We are confident that evolution is absolutely certain. Not, indeed, evolution as a special theory–Lamarckian, Darwinian, Spencerian–for these are all more or less successful modes of explaining evolution; nor evolution as a school of thought, with its following of disciples–for in this sense it is still in the field of discussion–but evolution as a law of derivation of forms from previous forms; evolution as a law of continuity, as a universal law of becoming. In this sense it is not only certain, it is axiomatic. (Evolution. Its Nature, Its Evidences, and Relation to Religious Thought, 1896, p.65)

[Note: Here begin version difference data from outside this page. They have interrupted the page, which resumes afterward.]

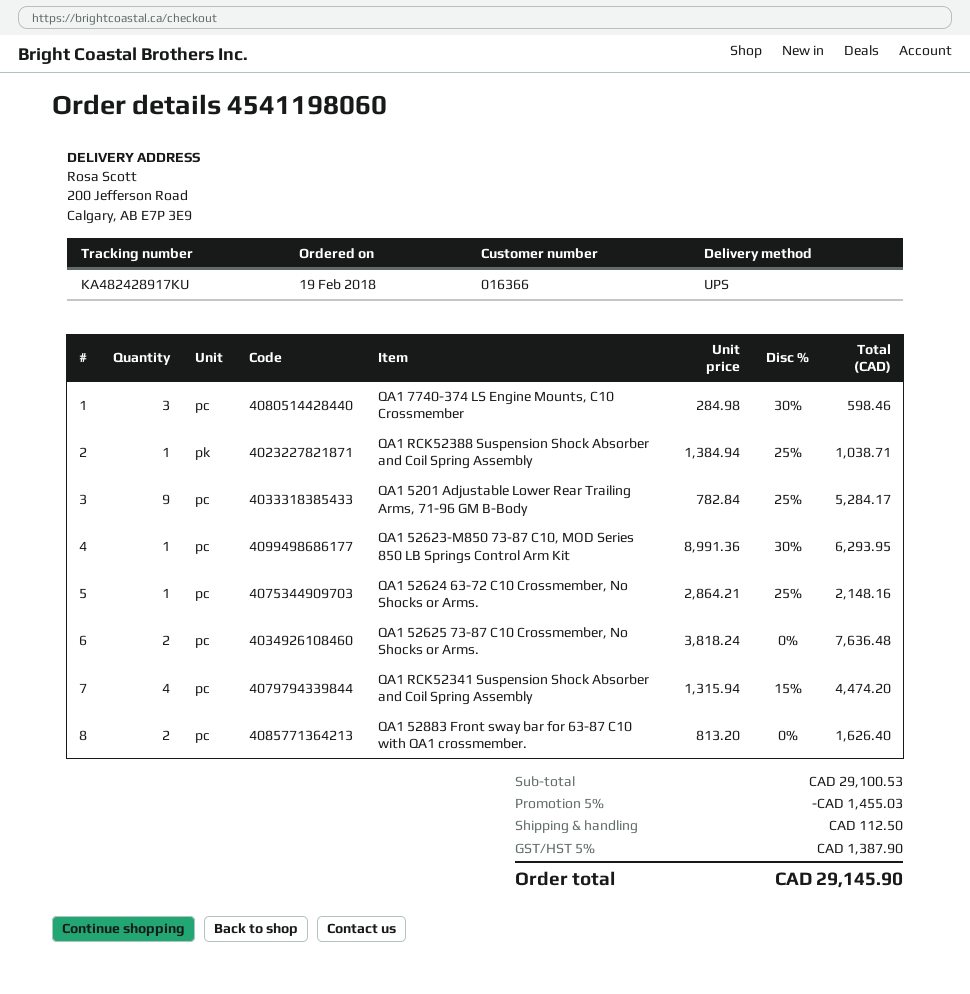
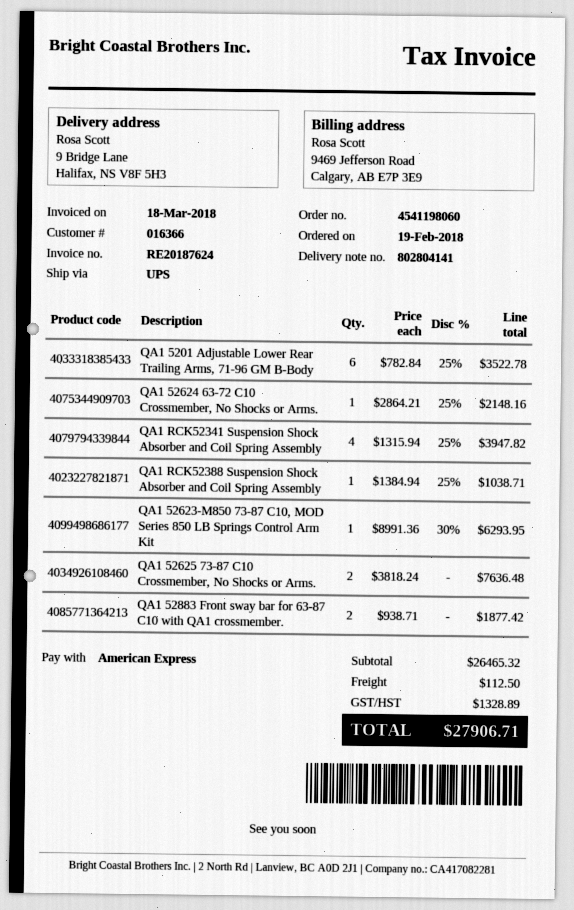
ship to: 200 Jefferson Road, Calgary, AB E7P 3E9 -> 9 Bridge Lane, Halifax, NS V8F 5H3
QA1 7740-374 LS Engine Mounts, C10 Crossmember: 3 x 284.98 - 30% = 598.46 -> none
QA1 5201 Adjustable Lower Rear Trailing Arms, 71-96 GM B-Body: 9 x 782.84 - 25% = 5284.17 -> 6 x 782.84 - 25% = 3522.78
QA1 RCK52341 Suspension Shock Absorber and Coil Spring Assembly: 4 x 1315.94 - 15% = 4474.20 -> 4 x 1315.94 - 25% = 3947.82
QA1 52883 Front sway bar for 63-87 C10 with QA1 crossmember.: 2 x 813.20 = 1626.40 -> 2 x 938.71 = 1877.42
subtotal: 29100.53 -> 26465.32
discount: 5% = 1455.03 -> none
tax: 1387.90 -> 1328.89
total: 29145.90 -> 27906.71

And that is the way things stand even today. Our conceptions of the mechanisms may change, but God as genetic engineer is forever banished from his creation. We are not to suppose that “the Creator works by intellectual powers like those of man”.

The importance of Darwin as an influential thinker is unquestioned. Whether such thinking led scientific investigation by the True Road is far less certain. The question of its contribution to human health and happiness is best avoided lest we meet the gaze of the victims of the Arian Master Race, Eugenics, and Scientific Racism.

Portrait of man with glasses and mustache
William T. Sedgwick

Today is February 12, Darwin’s birthday which there is effort to promote as International Darwin Day. It is appropriate on this day to compare Darwin’s legacy to that of another great man his contemporary, Louis Pasture. For this I defer to William Thompson Sedgwick of the Massachusetts Institute of Technology whose remarks were published posthumously in Science in 1923:

Both Darwin and Pasteur were fortunate in bringing out their great ideas at the right time. (Agnosticism in medicine, agnosticism in cosmology). The world was tired of supernaturalism and ready for naturalism. It was tired of confusion and ignorance concerning disease, and eagerly embraced the germ theory.

Louis Pasteur seated
Louis Pasteur

The fame of Darwin has grown greater with the passing years. Darwinism has already become merged and may one day become submerged in the broader doctrine of evolution, of which it was the forerunner. Pasteur’s name, curiously enough, is popularly best known in pasteurization, a process of applied science employed long before his day under other names and no name, but first made rational and scientific by him. But Pasteur’s original ideas and discoveries have spread like an infection until today they cover the earth.

Darwin, the master of the organic world, sleeps near Newton, the master of the inorganic, in the great Abbey, among the most famous of his race. Pasteur rests alone in the chapel of his laboratory. The world claimed Darwin’s body to place among its great ones. Science kept Pasteur’s for its own. Both dwell forever among the immortals. The last half of the nineteenth century may well be called their age–the Age of Darwin and Pasteur.